→ **AIM OF THE EXERCISE**
Within this material, find every line where the string "tests" appears, and copy it out.

→ **TASK DATA**
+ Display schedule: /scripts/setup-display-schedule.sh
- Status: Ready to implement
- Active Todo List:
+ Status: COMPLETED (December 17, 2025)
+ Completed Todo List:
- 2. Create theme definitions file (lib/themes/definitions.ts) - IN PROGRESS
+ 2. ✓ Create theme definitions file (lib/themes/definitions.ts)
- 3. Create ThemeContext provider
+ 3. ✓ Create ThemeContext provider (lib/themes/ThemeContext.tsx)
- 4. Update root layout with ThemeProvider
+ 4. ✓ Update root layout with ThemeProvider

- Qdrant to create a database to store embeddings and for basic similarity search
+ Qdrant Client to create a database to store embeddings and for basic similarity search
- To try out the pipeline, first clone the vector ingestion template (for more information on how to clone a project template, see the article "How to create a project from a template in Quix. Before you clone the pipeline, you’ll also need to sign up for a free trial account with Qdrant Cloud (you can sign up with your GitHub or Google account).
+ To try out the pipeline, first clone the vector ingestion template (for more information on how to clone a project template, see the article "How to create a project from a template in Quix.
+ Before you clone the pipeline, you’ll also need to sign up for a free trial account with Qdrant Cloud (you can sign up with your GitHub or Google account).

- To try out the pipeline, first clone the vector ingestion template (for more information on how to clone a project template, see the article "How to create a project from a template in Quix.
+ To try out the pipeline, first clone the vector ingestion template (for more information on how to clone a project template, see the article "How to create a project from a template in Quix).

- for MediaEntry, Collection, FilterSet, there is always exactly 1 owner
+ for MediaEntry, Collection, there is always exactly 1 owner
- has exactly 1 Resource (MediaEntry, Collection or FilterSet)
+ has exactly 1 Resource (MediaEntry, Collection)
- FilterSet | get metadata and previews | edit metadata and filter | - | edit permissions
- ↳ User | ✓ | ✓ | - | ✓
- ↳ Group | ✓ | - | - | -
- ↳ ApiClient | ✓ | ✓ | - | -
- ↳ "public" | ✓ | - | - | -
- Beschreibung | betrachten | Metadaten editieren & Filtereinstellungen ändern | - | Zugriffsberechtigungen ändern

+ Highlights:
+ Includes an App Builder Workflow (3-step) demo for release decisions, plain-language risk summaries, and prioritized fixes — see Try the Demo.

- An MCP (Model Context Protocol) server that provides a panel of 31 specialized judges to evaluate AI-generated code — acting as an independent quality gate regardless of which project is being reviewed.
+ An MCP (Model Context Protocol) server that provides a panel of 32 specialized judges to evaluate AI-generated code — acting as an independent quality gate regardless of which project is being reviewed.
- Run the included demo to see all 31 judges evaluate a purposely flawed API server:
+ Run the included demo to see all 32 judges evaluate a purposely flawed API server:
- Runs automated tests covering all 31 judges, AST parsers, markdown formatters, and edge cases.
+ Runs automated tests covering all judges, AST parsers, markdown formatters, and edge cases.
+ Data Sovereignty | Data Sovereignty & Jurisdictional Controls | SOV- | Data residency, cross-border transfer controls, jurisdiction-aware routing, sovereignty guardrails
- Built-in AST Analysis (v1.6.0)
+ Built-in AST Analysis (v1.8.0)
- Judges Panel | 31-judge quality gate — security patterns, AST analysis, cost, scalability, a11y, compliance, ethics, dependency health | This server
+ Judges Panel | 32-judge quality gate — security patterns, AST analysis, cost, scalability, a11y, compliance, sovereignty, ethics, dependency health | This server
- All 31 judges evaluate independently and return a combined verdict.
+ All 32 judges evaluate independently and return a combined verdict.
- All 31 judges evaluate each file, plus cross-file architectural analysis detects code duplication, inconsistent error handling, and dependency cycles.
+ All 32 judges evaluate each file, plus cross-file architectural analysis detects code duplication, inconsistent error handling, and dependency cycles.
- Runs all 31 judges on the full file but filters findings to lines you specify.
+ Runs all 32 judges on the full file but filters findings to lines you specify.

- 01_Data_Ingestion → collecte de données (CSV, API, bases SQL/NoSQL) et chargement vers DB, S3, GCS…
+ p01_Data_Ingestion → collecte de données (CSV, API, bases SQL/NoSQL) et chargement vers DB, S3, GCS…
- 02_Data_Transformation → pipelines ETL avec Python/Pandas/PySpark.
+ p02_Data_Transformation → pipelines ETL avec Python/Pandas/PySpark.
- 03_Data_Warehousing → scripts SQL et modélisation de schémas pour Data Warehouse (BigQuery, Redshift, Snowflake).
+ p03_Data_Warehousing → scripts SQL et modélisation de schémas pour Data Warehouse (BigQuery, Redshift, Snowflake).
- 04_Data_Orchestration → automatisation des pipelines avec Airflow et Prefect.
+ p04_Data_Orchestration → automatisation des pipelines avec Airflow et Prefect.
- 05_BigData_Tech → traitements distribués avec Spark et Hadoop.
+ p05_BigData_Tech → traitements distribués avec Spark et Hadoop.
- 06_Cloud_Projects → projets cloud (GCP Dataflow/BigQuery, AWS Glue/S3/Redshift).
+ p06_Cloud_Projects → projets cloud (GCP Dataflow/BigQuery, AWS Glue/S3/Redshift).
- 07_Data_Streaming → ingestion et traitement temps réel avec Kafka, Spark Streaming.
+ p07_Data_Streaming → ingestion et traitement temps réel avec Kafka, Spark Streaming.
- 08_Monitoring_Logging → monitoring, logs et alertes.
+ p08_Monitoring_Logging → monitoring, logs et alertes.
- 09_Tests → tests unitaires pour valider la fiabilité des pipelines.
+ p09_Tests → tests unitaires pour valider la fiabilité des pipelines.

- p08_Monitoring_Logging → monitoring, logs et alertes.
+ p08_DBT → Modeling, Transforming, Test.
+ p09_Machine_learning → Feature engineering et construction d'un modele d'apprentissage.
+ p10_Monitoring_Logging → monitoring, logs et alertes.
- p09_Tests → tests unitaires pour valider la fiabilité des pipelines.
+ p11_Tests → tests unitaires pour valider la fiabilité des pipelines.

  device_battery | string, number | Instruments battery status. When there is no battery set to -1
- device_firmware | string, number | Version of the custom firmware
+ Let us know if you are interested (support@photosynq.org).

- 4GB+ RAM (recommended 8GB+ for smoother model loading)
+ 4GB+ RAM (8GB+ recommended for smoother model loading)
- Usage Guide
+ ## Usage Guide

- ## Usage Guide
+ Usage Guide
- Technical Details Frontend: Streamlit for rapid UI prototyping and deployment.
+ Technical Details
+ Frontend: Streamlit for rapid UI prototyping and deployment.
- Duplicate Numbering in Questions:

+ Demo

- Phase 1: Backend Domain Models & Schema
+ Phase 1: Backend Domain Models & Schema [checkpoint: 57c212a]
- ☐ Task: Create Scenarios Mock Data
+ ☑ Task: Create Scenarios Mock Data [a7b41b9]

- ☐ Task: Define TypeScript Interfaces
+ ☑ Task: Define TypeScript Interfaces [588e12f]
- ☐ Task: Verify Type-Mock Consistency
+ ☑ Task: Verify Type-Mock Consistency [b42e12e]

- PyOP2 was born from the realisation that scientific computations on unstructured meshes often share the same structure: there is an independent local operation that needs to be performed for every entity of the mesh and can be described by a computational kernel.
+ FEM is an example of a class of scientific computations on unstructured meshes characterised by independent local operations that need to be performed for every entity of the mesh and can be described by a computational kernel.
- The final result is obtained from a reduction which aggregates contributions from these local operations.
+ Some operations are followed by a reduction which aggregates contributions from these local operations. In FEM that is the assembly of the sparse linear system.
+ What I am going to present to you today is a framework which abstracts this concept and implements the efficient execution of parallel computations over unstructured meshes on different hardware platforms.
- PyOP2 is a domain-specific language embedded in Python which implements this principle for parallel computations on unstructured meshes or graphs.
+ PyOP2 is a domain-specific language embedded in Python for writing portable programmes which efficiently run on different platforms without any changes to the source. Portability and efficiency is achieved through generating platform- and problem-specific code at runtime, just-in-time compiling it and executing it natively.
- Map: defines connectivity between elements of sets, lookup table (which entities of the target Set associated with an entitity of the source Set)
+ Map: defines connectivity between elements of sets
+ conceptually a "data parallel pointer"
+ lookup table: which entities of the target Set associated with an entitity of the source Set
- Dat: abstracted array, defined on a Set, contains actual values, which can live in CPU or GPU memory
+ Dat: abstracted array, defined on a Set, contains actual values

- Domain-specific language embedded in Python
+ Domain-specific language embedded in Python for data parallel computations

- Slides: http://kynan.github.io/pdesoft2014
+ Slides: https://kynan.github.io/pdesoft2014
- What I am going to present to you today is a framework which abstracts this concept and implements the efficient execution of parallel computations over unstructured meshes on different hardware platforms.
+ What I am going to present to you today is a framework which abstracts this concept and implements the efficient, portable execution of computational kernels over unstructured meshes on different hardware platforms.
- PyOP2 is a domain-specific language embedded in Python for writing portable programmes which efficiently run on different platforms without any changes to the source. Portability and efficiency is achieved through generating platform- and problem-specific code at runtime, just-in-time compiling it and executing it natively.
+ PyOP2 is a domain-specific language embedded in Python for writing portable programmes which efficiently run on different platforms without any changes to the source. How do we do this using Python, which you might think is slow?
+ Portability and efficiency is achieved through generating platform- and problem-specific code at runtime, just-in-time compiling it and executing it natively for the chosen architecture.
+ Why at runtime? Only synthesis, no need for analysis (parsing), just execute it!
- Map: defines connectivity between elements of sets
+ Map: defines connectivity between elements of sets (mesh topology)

→ **REPLY**
- Runs automated tests covering all 31 judges, AST parsers, markdown formatters, and edge cases.
+ Runs automated tests covering all judges, AST parsers, markdown formatters, and edge cases.
- 09_Tests → tests unitaires pour valider la fiabilité des pipelines.
+ p09_Tests → tests unitaires pour valider la fiabilité des pipelines.
- p09_Tests → tests unitaires pour valider la fiabilité des pipelines.
+ p11_Tests → tests unitaires pour valider la fiabilité des pipelines.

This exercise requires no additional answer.